Title I of the Americans with Disabilities Act of 1990, 42 U.S.C. § 12111 et seq.
(ADA), requires employers to “mak[e] reasonable accommodations to the known
physical or mental limitations of an otherwise qualified individual with a disability.”
42 U.S.C. § 12112(b)(5)(A). The statute expressly lists “reassignment to a vacant
position” as a “reasonable accommodation.” Id. § 12111(9)(B).
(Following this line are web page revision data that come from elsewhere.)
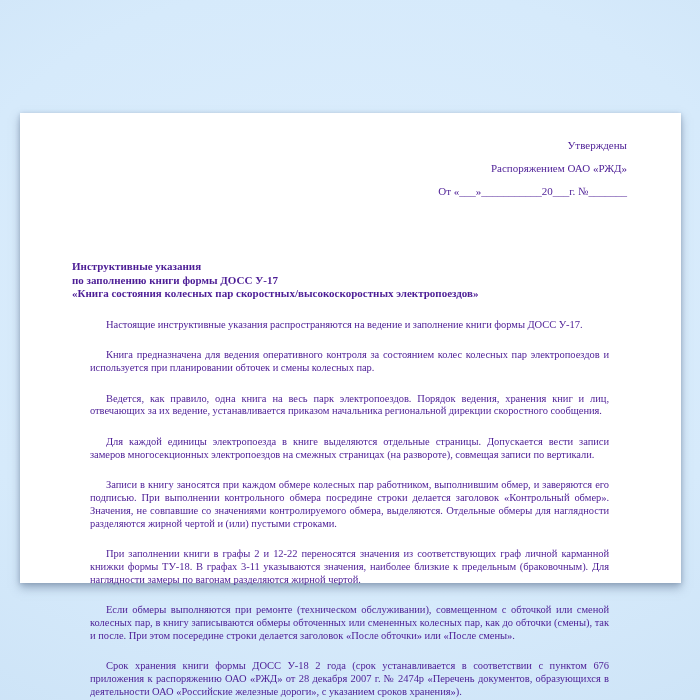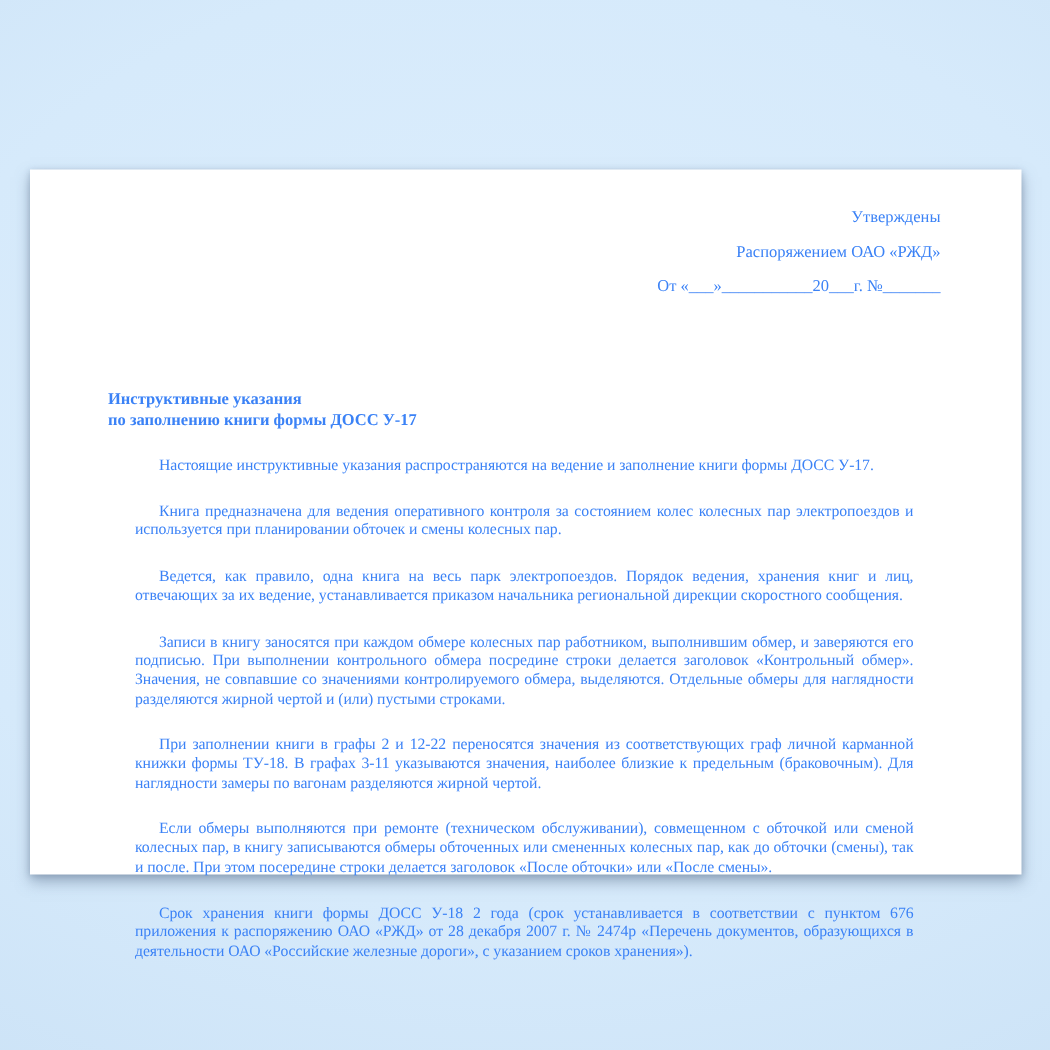--- a/index.html
+++ b/index.html
@@ -27,7 +27,7 @@
       0 1px 4px rgba(96, 118, 145, 0.35);
     box-sizing: border-box;
     padding: 26px 54px 0 52px;
-    color: #3b82f6;
+    color: #4c1d95;
   }
   .approval {
     text-align: right;

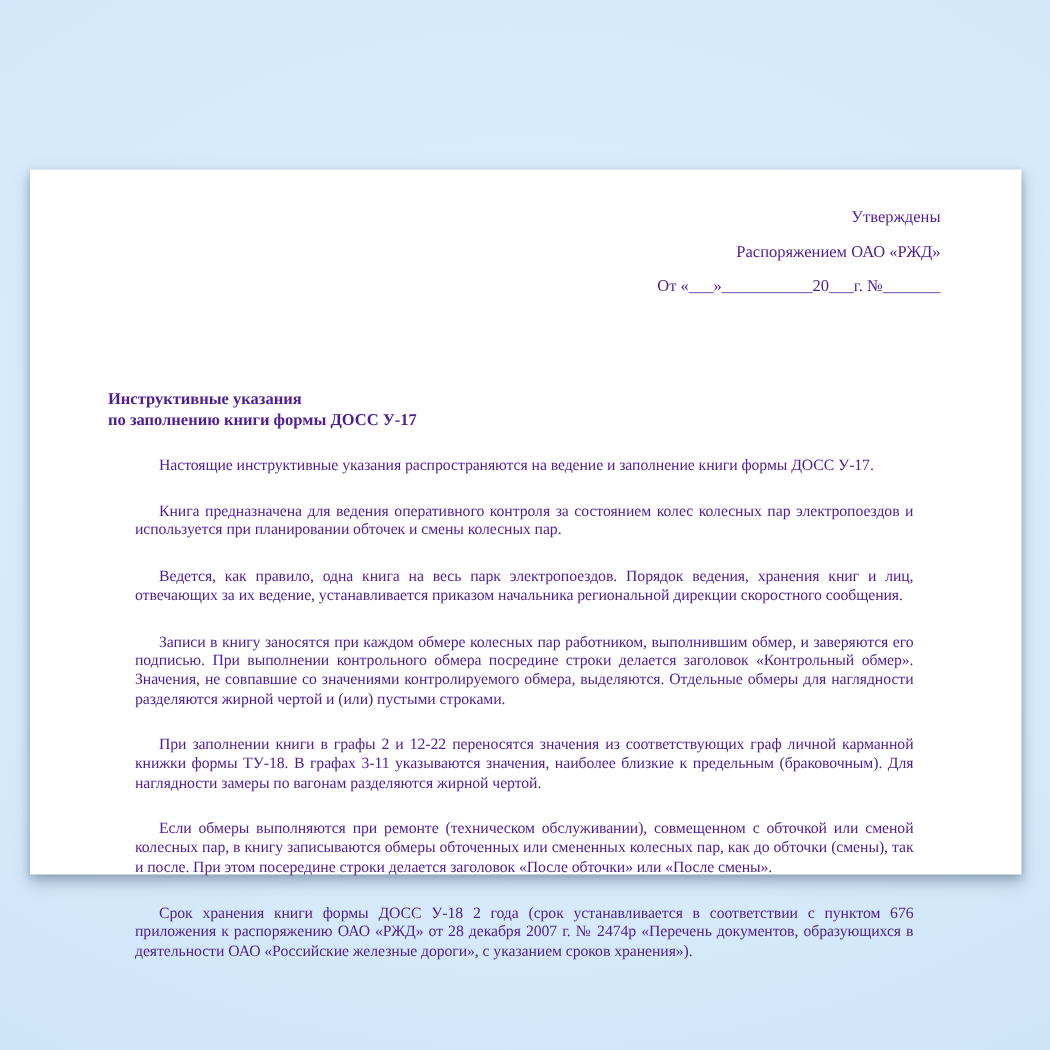--- a/index.html
+++ b/index.html
@@ -73,6 +73,7 @@
   <div class="doc-title">
       <p>Инструктивные указания</p>
       <p>по заполнению книги формы ДОСС У-17</p>
+      <p>«Книга состояния колесных пар скоростных/высокоскоростных электропоездов»</p>
     </div>
 
   <div class="doc-body">

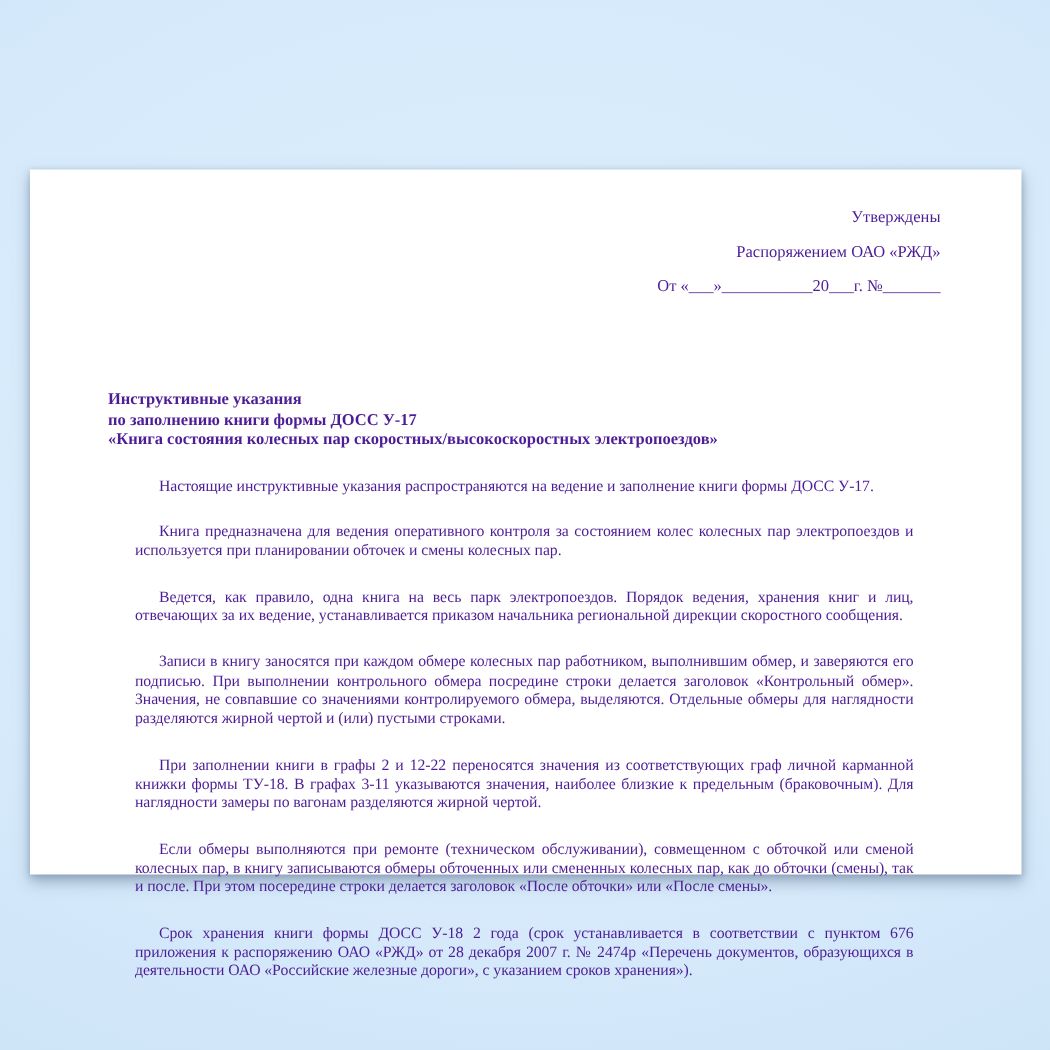--- a/index.html
+++ b/index.html
@@ -80,6 +80,7 @@
       <p>Настоящие инструктивные указания распространяются на ведение и заполнение книги формы ДОСС У-17.</p>
       <p>Книга предназначена для ведения оперативного контроля за состоянием колес колесных пар электропоездов и используется при планировании обточек и смены колесных пар.</p>
       <p>Ведется, как правило, одна книга на весь парк электропоездов. Порядок ведения, хранения книг и лиц, отвечающих за их ведение, устанавливается приказом начальника региональной дирекции скоростного сообщения.</p>
+      <p>Для каждой единицы электропоезда в книге выделяются отдельные страницы. Допускается вести записи замеров многосекционных электропоездов на смежных страницах (на развороте), совмещая записи по вертикали.</p>
       <p>Записи в книгу заносятся при каждом обмере колесных пар работником, выполнившим обмер, и заверяются его подписью. При выполнении контрольного обмера посредине строки делается заголовок «Контрольный обмер». Значения, не совпавшие со значениями контролируемого обмера, выделяются. Отдельные обмеры для наглядности разделяются жирной чертой и (или) пустыми строками.</p>
       <p>При заполнении книги в графы 2 и 12-22 переносятся значения из соответствующих граф личной карманной книжки формы ТУ-18. В графах 3-11 указываются значения, наиболее близкие к предельным (браковочным). Для наглядности замеры по вагонам разделяются жирной чертой.</p>
       <p>Если обмеры выполняются при ремонте (техническом обслуживании), совмещенном с обточкой или сменой колесных пар, в книгу записываются обмеры обточенных или смененных колесных пар, как до обточки (смены), так и после. При этом посередине строки делается заголовок «После обточки» или «После смены».</p>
The Equal
Employment Opportunity Commission (EEOC) has issued regulations implementing
that definition, 29 C.F.R. § 1630.2(o)(2)(ii), and it has interpreted those regulations
to provide that “[t]he employee does not need to be the best qualified individual for
the position in order to obtain it as a reassignment.” The questions presented are:
1. If a disability prevents an employee from performing the essential functions of his
or her current position, does the ADA require:
(a) that the employer reassign the employee to a vacant, equivalent position for
which he or she is qualified, as the Tenth and District of Columbia Circuits have
(b) that the employer merely permit the employee to apply and compete with other
applicants for the vacant, equivalent position for which he or she is qualified, as the
Seventh and Eighth Circuits have held?
2. Is the EEOC’s interpretation of its regulation entitled to deference under Long
Island Care at Home, Ltd. v. Coke, 127 S. Ct. 2339 (2007) — a case decided twelve
days after the Eighth Circuit rendered its decision in this case?